Part VII: Dare to Enter the Forbidden City

We got up a bit late and we had a buffet breakfast inside the hotel. We had a slight tête-à-tête and went back again to our room for a little rest.

At lunchtime, we met our two English-speaking tour guides, Cristina and Jane together with the rest of our tour mates who just arrived from Manila at Jin Ding Xuan Restaurant (we were ahead of them one day before the scheduled date).

After a heavy lunch we went to the Forbidden City. We entered through the Gate of Divine Prowess and walked for more than an hour from the north to south end (Meridian Gate) of this huge complex.
I can’t believe that I actually entered a once known forbidden place for commoners
It was called the Forbidden City because it was impermissible for ordinary people or even uninvited nobility to enter its sacred precincts. Anyone who dares to trespass is put to death. It was also prohibited for any building in Beijing to be constructed higher than the buildings in the Forbidden City.

The Forbidden City also known as the Imperial Palace (Gugong) is the largest and best-preserved collection of ancient buildings in China. The square-shaped Forbidden City is surrounded by a man-made moat, called the protective river of the city, and a high red wall about 35 feet or 11 meters in height.

The walls encompass an area almost 8 million square feet, or 168 acres--about the size of 140 football fields. "Hmm... I wonder how the Emperors lived and ruled the immense country from within its walls".
The complex houses 9,999 rooms; nine is considered a particularly propitious number in Chinese numerology.

The Forbidden City was home to an enormous number of people, as many as nine thousand in the high point of the Qing Dynasty, including the royal family, concubines, servants, guards, and civil servants, many of whom entered service in the Forbidden City never to leave again during their lifetimes.

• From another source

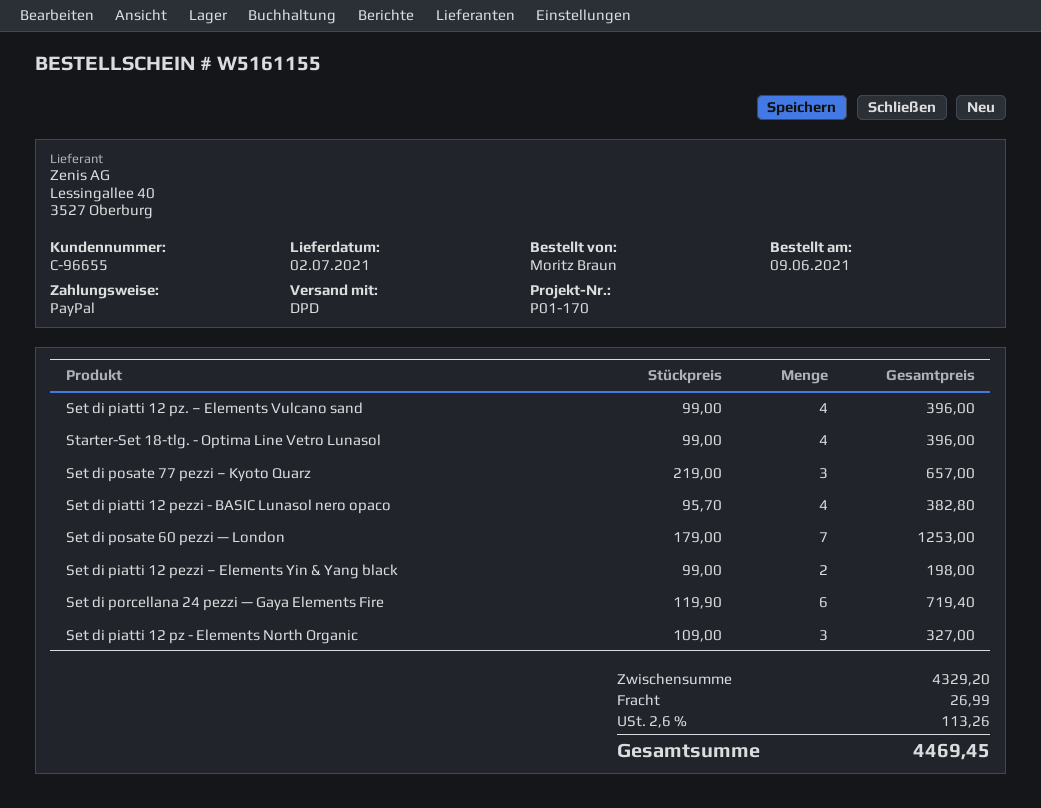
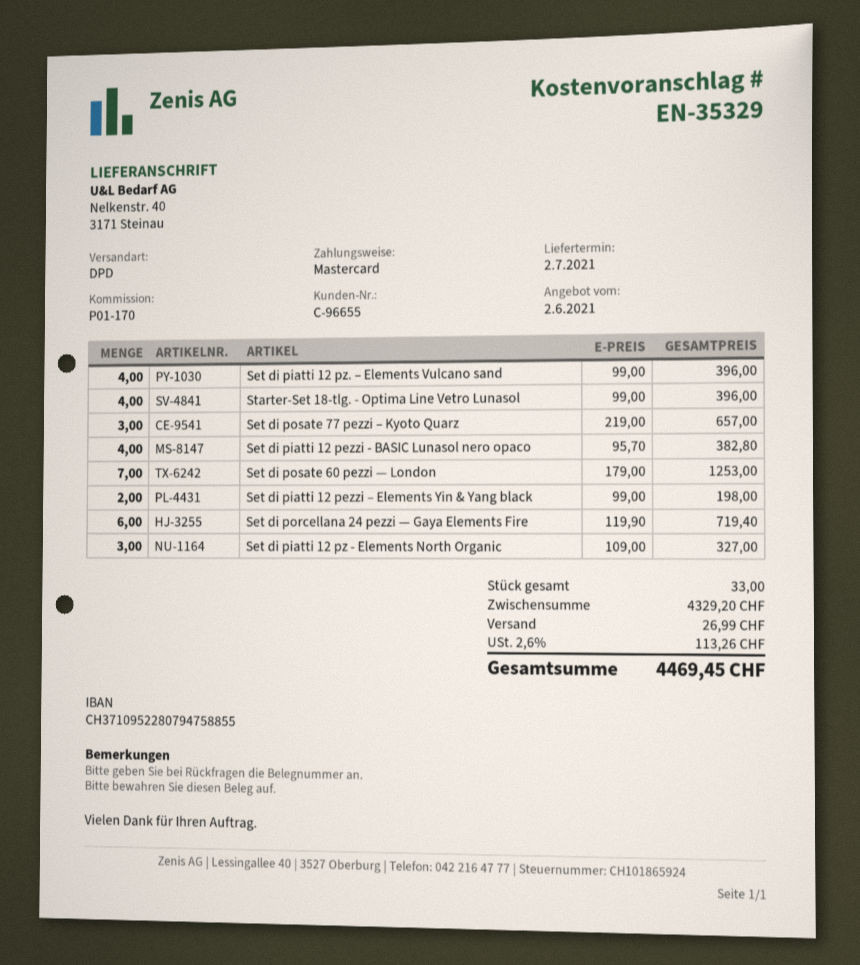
payment method: PayPal -> Mastercard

Doors in the Forbidden City and imperial gardens were often decorated with nine rows of nine bolts.

The aforementioned Perilous Hills situated near the gate. It is said that these rocks were about 1.5 meters high.

A round flat piece of Ancient Chinese Jade with a hole in its center, and a huge crystal stone is placed in front of the hall, implying frankness, open-heartedness and purity.

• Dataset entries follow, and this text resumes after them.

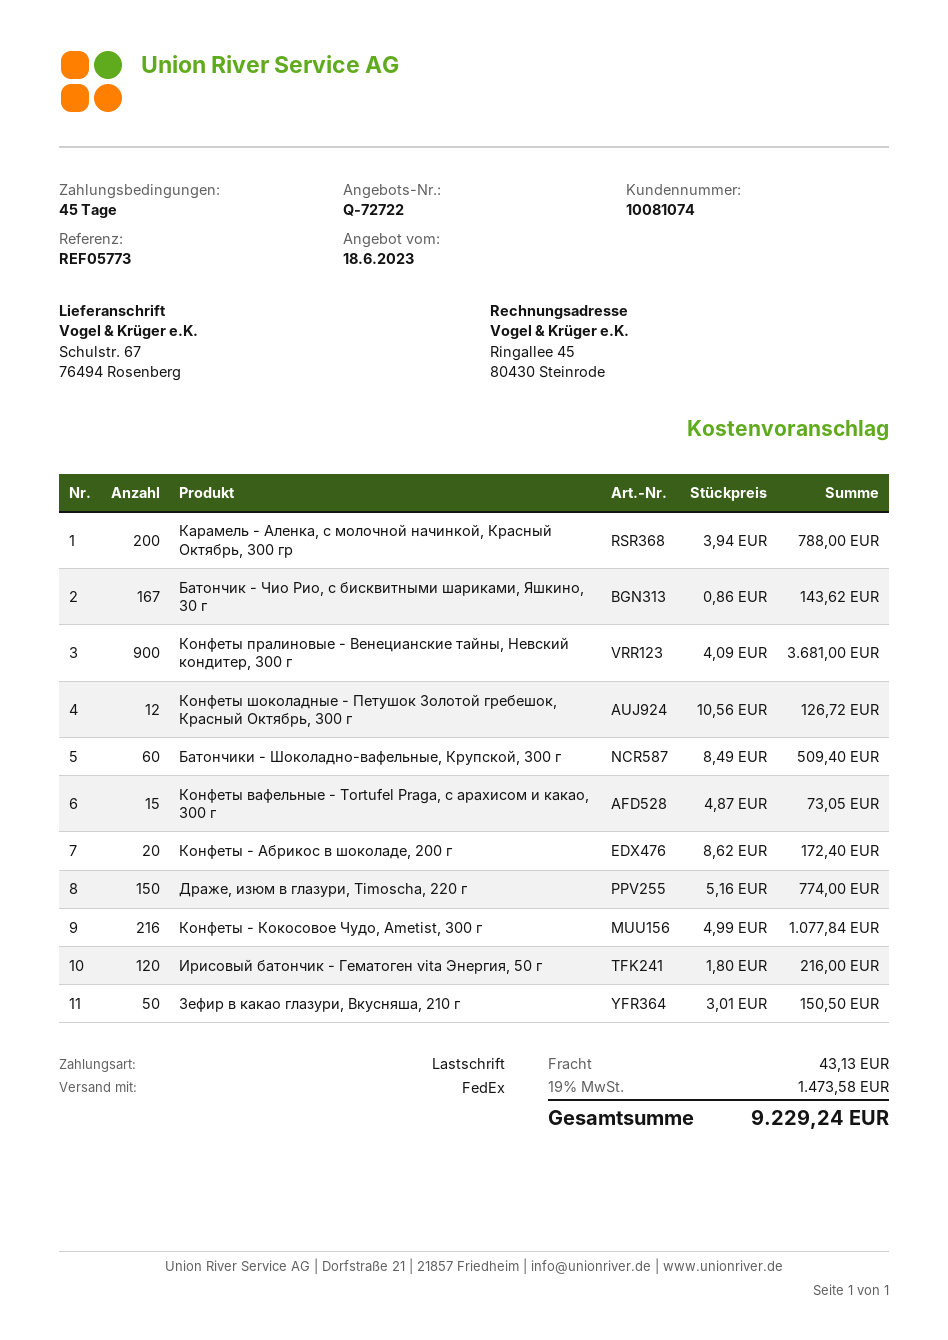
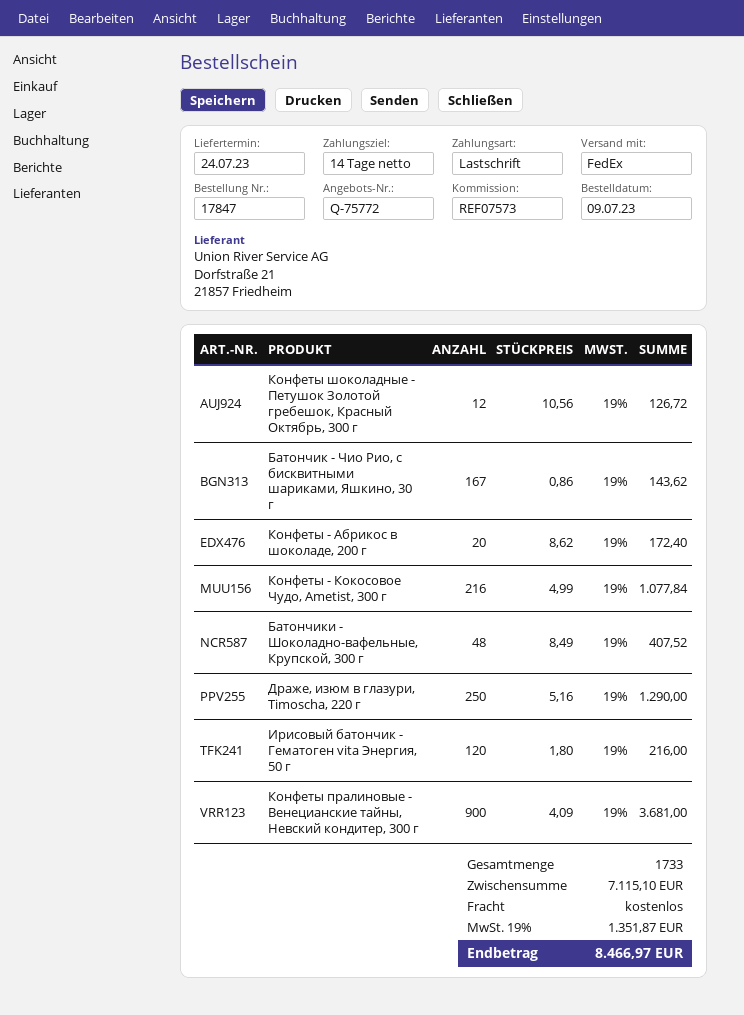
quote number: Q-72722 -> Q-75772
payment terms: 45 days -> 14 days
reference: REF05773 -> REF07573
Карамель - Аленка, с молочной начинкой, Красный Октябрь, 300 гр: 200 x 3.94 = 788.00 -> none
Батончики - Шоколадно-вафельные, Крупской, 300 г: 60 x 8.49 = 509.40 -> 48 x 8.49 = 407.52
Конфеты вафельные - Tortufel Praga, с арахисом и какао, 300 г: 15 x 4.87 = 73.05 -> none
Драже, изюм в глазури, Timoscha, 220 г: 150 x 5.16 = 774.00 -> 250 x 5.16 = 1290.00
Зефир в какао глазури, Вкусняша, 210 г: 50 x 3.01 = 150.50 -> none
shipping: 43.13 -> 0.00
tax: 19% = 1473.58 -> 19% = 1351.87
total: 9229.24 -> 8466.97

The red color of the walls symbolizes happiness and auspiciousness.

Chu Xiu Gong is one of the south courts and halls of Forbidden City. It was built in 1420 and rebuilt in 1655. During the Ming and Xing Dynasties, it was the residence of Empress and Imperial concubines. The inscriptions on the walls at the corridor in the yard are the poems praying for the empress dowager’s longevity. The interiors can only be viewed from the outside.

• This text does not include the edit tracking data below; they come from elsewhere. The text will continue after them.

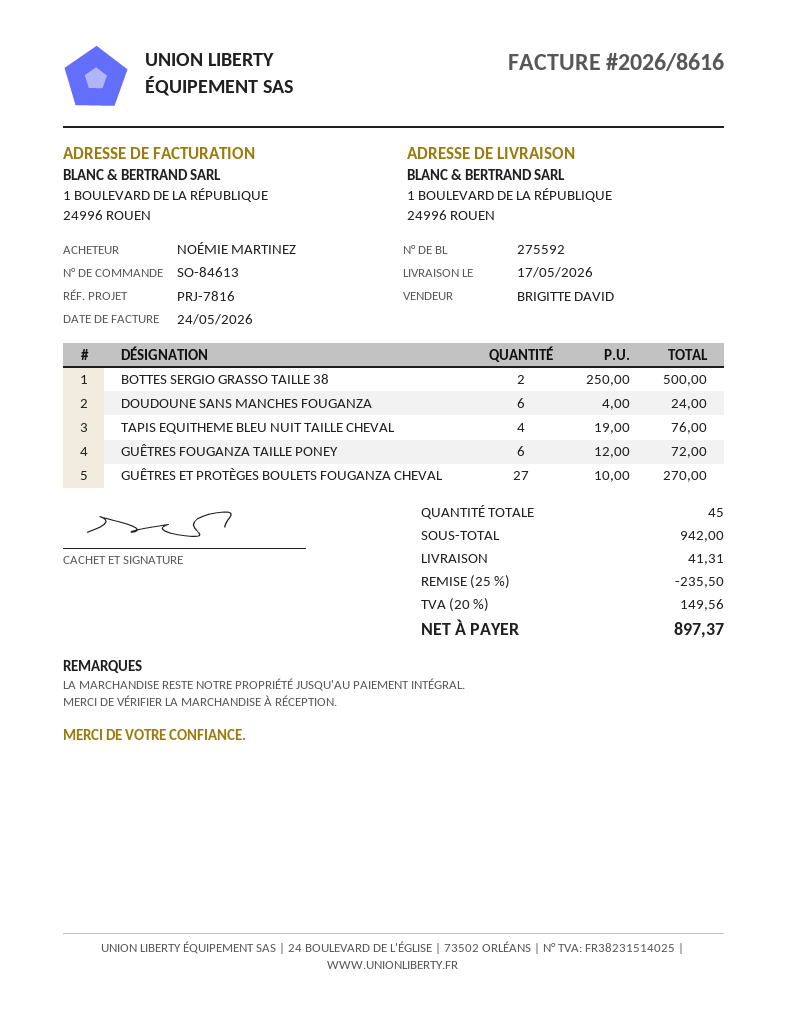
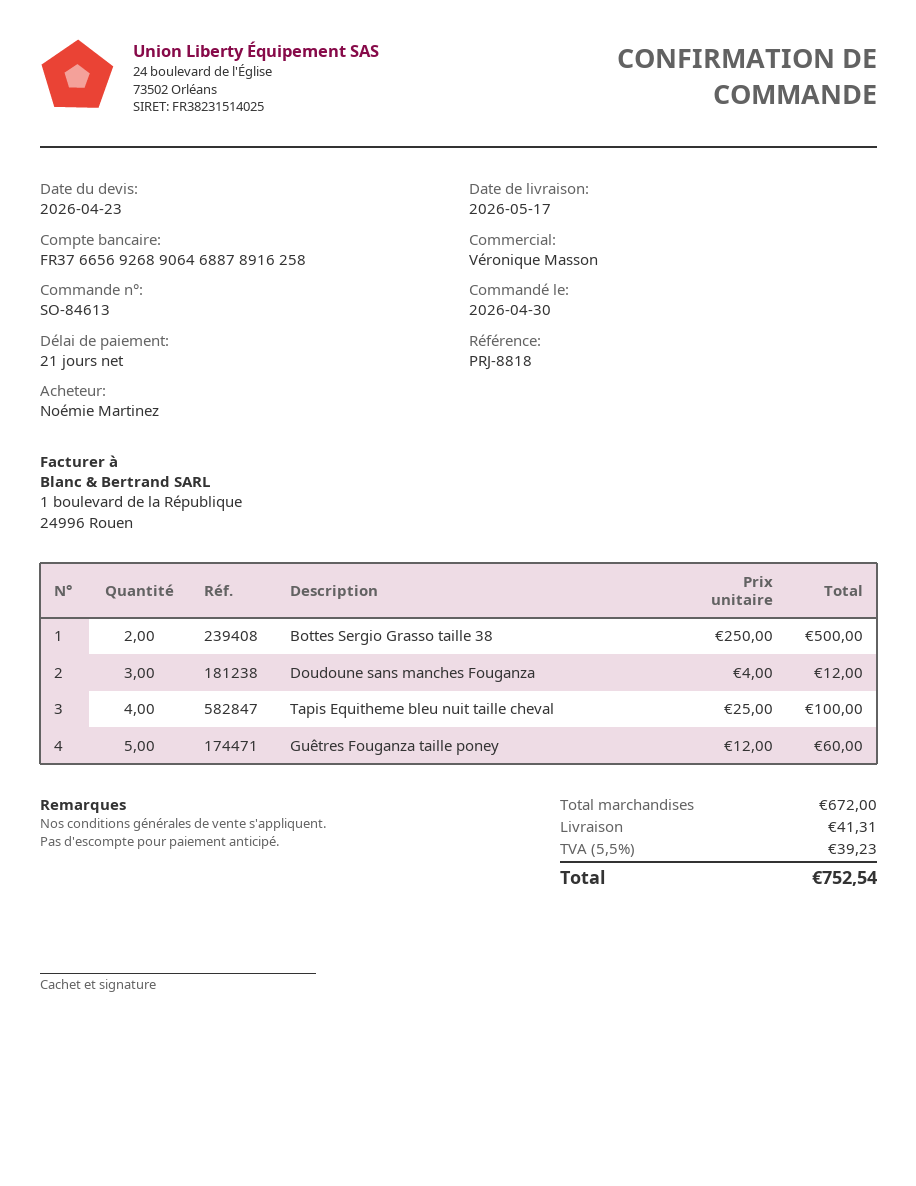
reference: PRJ-7816 -> PRJ-8818
sales rep: BRIGITTE DAVID -> Véronique Masson
DOUDOUNE SANS MANCHES FOUGANZA: 6 x 4.00 = 24.00 -> 3 x 4.00 = 12.00
TAPIS EQUITHEME BLEU NUIT TAILLE CHEVAL: 4 x 19.00 = 76.00 -> 4 x 25.00 = 100.00
GUÊTRES FOUGANZA TAILLE PONEY: 6 x 12.00 = 72.00 -> 5 x 12.00 = 60.00
GUÊTRES ET PROTÈGES BOULETS FOUGANZA CHEVAL: 27 x 10.00 = 270.00 -> none
subtotal: 942.00 -> 672.00
discount: 25% = 235.50 -> none
tax: 20% = 149.56 -> 5.5% = 39.23
total: 897.37 -> 752.54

Chu Xiu Gong (Palace of Gathering Excellence)
a souvenir shop inside the Forbidden City

Inside the Gate of Celestial Purity, the first building you will see is the Palace of Celestial Purity or Palace of Heavenly Purity. The Palace of Celestial Purity is a smaller version of the Hall of Supreme Harmony, which used to be the bedroom palace of emperors. However, it is the largest and superior structure to any other halls in the Inner Court.

Palace of Celestial Purity

This is the Imperial Roof Decoration with Nine Mythological Animals. Yellow is a royal color, as exemplified by the glazed tiles on the roof.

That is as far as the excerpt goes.